**Goal of the exercise**:
Please reproduce the data below exactly, from the first line through the line containing "- where tempK", and leave every later line out.

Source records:
:::::

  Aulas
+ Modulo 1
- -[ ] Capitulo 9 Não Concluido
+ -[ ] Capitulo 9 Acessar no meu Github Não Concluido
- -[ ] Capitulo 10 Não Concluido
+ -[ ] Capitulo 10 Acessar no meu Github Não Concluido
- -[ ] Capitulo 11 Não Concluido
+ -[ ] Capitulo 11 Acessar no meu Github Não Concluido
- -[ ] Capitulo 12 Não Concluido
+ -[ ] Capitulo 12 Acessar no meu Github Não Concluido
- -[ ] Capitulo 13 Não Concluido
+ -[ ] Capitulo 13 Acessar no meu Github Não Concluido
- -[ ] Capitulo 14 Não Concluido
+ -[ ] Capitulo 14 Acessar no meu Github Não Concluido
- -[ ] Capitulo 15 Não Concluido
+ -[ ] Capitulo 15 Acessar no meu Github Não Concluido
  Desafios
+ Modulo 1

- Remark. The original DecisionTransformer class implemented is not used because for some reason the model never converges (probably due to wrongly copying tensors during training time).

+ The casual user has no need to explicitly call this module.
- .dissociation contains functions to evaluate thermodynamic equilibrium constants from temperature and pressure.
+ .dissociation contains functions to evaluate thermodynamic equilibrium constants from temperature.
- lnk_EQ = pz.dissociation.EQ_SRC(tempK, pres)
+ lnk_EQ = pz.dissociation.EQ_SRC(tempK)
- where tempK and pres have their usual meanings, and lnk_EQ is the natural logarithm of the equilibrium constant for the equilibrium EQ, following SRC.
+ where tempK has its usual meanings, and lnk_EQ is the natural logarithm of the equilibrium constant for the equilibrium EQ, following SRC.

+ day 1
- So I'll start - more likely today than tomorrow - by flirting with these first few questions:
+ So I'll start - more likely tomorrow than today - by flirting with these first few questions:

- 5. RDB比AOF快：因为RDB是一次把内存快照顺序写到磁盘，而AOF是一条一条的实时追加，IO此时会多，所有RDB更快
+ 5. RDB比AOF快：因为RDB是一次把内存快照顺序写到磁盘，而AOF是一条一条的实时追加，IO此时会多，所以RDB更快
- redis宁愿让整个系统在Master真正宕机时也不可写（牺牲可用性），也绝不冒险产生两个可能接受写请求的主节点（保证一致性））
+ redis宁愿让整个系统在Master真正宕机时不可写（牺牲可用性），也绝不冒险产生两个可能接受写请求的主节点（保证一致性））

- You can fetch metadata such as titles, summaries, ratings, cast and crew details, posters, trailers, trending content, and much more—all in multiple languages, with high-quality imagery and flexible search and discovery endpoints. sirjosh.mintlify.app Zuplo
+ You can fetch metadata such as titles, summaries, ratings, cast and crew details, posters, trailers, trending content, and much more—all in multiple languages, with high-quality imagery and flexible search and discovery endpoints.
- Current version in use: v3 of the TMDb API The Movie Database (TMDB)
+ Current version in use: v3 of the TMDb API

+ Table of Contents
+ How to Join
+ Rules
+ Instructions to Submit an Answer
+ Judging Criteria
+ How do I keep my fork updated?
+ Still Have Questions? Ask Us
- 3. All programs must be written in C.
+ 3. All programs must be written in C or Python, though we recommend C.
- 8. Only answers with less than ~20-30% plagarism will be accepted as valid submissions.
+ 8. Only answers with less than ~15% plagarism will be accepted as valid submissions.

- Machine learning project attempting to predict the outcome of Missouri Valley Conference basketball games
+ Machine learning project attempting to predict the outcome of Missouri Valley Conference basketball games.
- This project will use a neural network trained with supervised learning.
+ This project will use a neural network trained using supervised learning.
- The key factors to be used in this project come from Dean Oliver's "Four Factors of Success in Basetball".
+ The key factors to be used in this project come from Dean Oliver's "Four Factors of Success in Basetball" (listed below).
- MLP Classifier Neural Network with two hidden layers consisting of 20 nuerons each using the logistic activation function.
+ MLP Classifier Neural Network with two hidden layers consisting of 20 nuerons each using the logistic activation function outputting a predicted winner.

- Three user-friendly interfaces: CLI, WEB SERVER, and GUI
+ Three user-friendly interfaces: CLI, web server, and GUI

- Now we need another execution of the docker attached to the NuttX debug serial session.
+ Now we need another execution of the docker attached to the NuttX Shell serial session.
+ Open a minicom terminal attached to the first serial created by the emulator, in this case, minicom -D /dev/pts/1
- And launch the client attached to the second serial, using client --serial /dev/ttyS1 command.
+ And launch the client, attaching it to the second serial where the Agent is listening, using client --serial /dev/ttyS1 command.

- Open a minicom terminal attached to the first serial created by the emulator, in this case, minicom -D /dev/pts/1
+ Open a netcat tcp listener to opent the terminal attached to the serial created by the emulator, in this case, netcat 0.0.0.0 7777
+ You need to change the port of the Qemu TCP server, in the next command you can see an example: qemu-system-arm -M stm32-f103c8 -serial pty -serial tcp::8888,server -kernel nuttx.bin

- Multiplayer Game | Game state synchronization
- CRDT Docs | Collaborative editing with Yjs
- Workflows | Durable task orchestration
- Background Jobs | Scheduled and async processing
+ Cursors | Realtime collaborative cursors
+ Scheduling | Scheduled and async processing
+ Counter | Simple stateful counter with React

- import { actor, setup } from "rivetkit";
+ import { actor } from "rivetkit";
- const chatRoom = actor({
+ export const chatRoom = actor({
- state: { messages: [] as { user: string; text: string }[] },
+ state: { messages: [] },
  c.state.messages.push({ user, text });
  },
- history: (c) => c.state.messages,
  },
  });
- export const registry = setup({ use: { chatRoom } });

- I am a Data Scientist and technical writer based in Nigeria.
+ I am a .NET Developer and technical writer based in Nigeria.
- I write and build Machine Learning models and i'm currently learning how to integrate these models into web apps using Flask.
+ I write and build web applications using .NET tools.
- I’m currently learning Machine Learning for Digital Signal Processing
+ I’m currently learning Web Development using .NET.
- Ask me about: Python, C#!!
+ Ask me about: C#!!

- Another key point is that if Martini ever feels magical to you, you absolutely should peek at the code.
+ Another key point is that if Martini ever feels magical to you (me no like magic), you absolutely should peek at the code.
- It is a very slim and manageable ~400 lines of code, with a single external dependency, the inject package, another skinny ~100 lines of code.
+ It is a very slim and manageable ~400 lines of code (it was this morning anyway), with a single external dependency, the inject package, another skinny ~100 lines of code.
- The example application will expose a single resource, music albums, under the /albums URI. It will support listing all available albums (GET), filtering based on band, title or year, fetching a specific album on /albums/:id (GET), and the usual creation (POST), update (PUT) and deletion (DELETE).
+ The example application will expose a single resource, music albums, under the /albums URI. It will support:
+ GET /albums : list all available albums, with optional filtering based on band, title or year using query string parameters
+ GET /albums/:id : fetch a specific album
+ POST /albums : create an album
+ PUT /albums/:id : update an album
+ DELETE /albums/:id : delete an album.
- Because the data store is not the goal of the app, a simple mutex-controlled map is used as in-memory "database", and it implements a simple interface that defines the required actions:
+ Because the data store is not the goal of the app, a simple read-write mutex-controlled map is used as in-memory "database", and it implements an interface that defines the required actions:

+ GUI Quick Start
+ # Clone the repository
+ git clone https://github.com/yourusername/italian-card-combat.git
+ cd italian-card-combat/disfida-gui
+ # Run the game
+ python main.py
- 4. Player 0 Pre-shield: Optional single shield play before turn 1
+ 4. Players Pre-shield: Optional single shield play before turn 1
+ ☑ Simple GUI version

:::::

**Written solution**:
  Aulas
+ Modulo 1
- -[ ] Capitulo 9 Não Concluido
+ -[ ] Capitulo 9 Acessar no meu Github Não Concluido
- -[ ] Capitulo 10 Não Concluido
+ -[ ] Capitulo 10 Acessar no meu Github Não Concluido
- -[ ] Capitulo 11 Não Concluido
+ -[ ] Capitulo 11 Acessar no meu Github Não Concluido
- -[ ] Capitulo 12 Não Concluido
+ -[ ] Capitulo 12 Acessar no meu Github Não Concluido
- -[ ] Capitulo 13 Não Concluido
+ -[ ] Capitulo 13 Acessar no meu Github Não Concluido
- -[ ] Capitulo 14 Não Concluido
+ -[ ] Capitulo 14 Acessar no meu Github Não Concluido
- -[ ] Capitulo 15 Não Concluido
+ -[ ] Capitulo 15 Acessar no meu Github Não Concluido
  Desafios
+ Modulo 1

- Remark. The original DecisionTransformer class implemented is not used because for some reason the model never converges (probably due to wrongly copying tensors during training time).

+ The casual user has no need to explicitly call this module.
- .dissociation contains functions to evaluate thermodynamic equilibrium constants from temperature and pressure.
+ .dissociation contains functions to evaluate thermodynamic equilibrium constants from temperature.
- lnk_EQ = pz.dissociation.EQ_SRC(tempK, pres)
+ lnk_EQ = pz.dissociation.EQ_SRC(tempK)
- where tempK and pres have their usual meanings, and lnk_EQ is the natural logarithm of the equilibrium constant for the equilibrium EQ, following SRC.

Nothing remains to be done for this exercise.